Let’s see, the OP belittles the original authors for something they’re not responsible for, implies that they’re incompetent, tells them to go away until their problem is fixed, and, oh, for god measure: invokes a deity.

This is not “straight forward feedback” to me.

How about we just cut all the insults and shift the tone a bit:

> GitHub has a really poor search experience compared with most modern web services. Search doesn't need fancy ML or DL, and dedupping alone would help a ton. A simple TF-IDF similarity metric would make GitHub’s search 10,000% better. You even know forks, names of files, folders, number of stars.

> PS: Sorry, I had to get this out. I've spent better part of my productivity in past two years shifting through page number 50 and 100 of undedupped results that GitHub returns and it’s been extremely frustrating.

See how this doesn’t blame the authors for something that isn’t their fault? Doesn’t imply they’re stupid or incompetent for some other feature they have nothing to do with? Doesn’t tell them to go away? And a bonus: It presents some approaches to solve a problem the author is frustrated by.

My experience ranting on the internet is that personal attacks don’t lead to feature improvements.


I didn't feel that the commenter attacked/belittled anyone personally. The comment seemed to address the company (albeit in an overly emotional way).

I think the pointed out asymmetry was spot on.


I think the OP intentionally wrote it very aggressive, he even put the <rant> tag to be specific.


While I agree with OP's sentiment (gh's search is surprisingly poor), putting a warning “I'm going to be a jerk” isn't an excuse to be one…


While I probably would have disagreed with the OP's tone (I can't see the post anymore because of too many downvotes, guess I'm late to the party), I agree in principle: GitHub could have drastically improved their search function already years ago with some pretty simple ideas (low-hanging fruit and such), no need to throw ML at it...


Case sensitive search is all I want.


I downvoted this because ranty tantrums don't belong on HN.


Lol, GitHub search is far better than tf-idf you are seriously mistaken if you think that tf-idf will be better


Downvoted for tone and non-constructive, unsubstantiated criticism.


Why are you hosting the data in AWS instead of on Azure?


I know this sounds silly because code on github is visible to everybody anyway and that's a good thing, but I would appreciate a way to opt out my own code from such automated data gathering programs for machine learning purposes.

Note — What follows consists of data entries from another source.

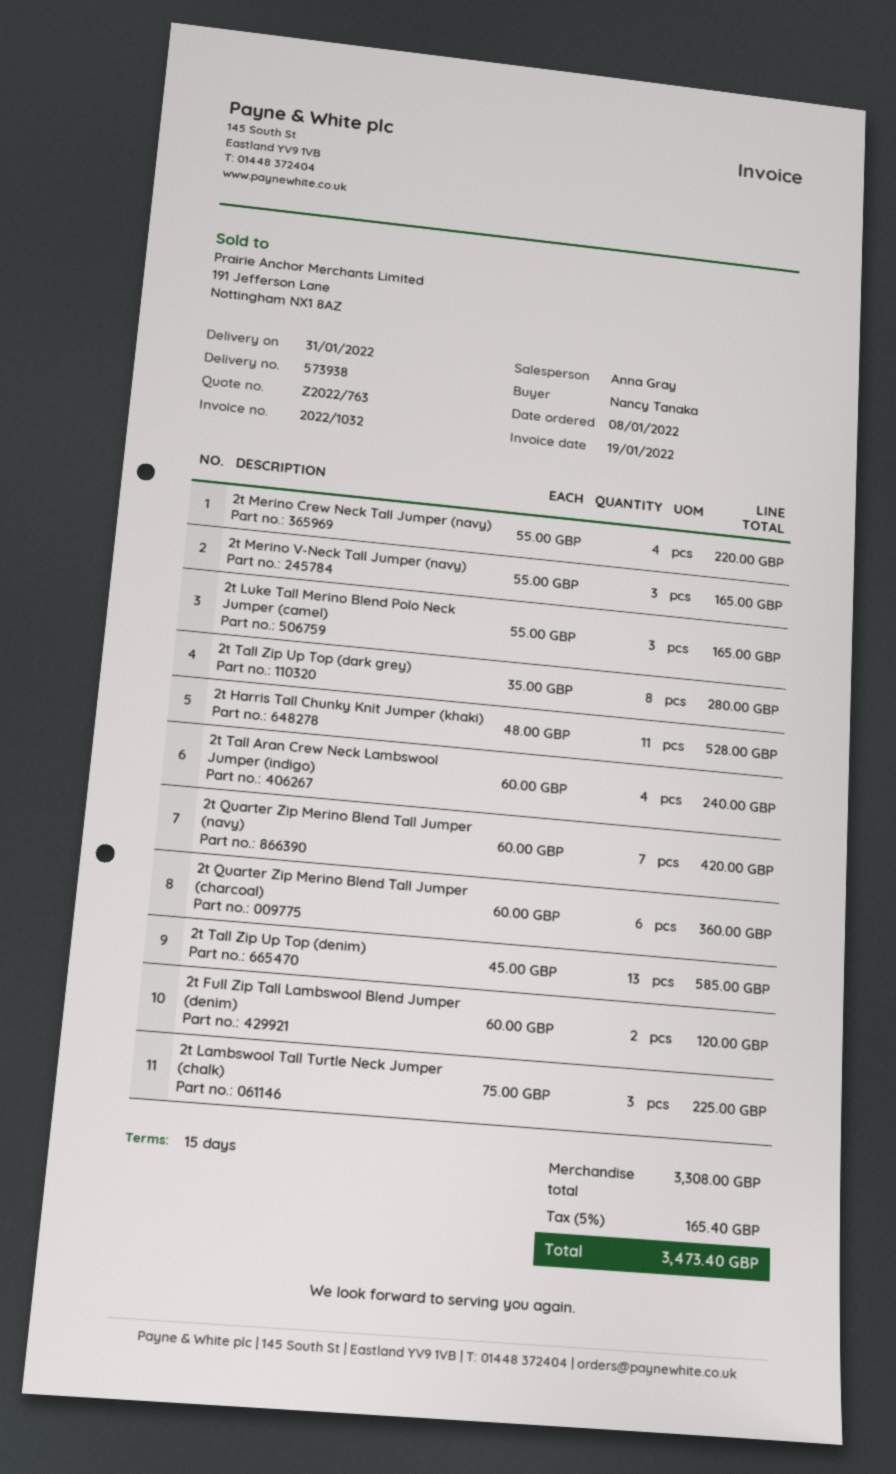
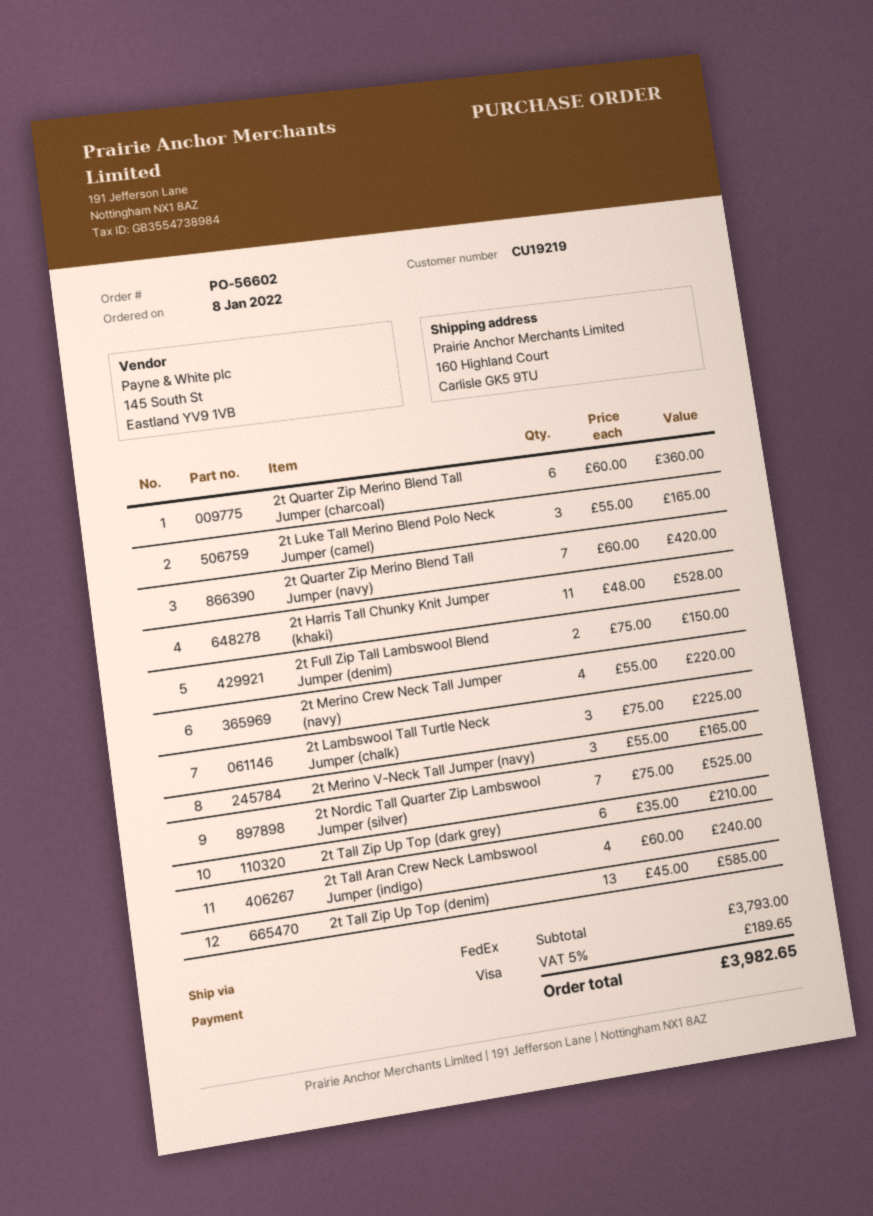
2t Tall Zip Up Top (dark grey): 8 x 35.00 = 280.00 -> 6 x 35.00 = 210.00
2t Full Zip Tall Lambswool Blend Jumper (denim): 2 x 60.00 = 120.00 -> 2 x 75.00 = 150.00
2t Nordic Tall Quarter Zip Lambswool Jumper (silver): none -> 7 x 75.00 = 525.00
subtotal: 3308.00 -> 3793.00
tax: 5% = 165.40 -> 5% = 189.65
total: 3473.40 -> 3982.65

Something like a robots.txt for github projects. Not that anybody would really care, only to make my intent clear that I don't support this sort of mass data gathering nonsense.


You opt out by using a restrictive license or making your repo private.


Using a restrictive license seems a bit extreme when the whole point of a public github repo is to make the code available for other programmers.

I consider this mass data gathering use for machine learning an edge case which should not harm the 'legitimate' users of the repository.


Why do you see this effort as not "legitimate"?


Self-host your own Git browser. Gitlab or Cgit is still good which is still used by the biggest project in the world (linux kernel).


Shawn from Weights & Biases here. We've been working with Github and Microsoft Research on this for just about a year now and we're super excited to launch it today.

We've seen huge advances in human language modeling and translation due to the success of deep learning. Often new directions start with a really motivated team producing a new kind of dataset. Who better to do that for code as language than Github!

This started as a grassroots effort inside of Github, and went through many iterations. When it was presented to Github's CEO six months ago, he correctly pointed out that we needed to go back and include Github's most popular language (javascript). As the project went on many smart people chipped in, and we produced something that we think is truly useful.

Check out the paper here: https://arxiv.org/abs/1909.09436

We overcame plenty of challenges to pull this off. For example: how do you clean this data? how do you label it? We've got folks from Github, Microsoft Research and Weights & Biases here to answer any and all questions you might have. Can't wait to see where this goes!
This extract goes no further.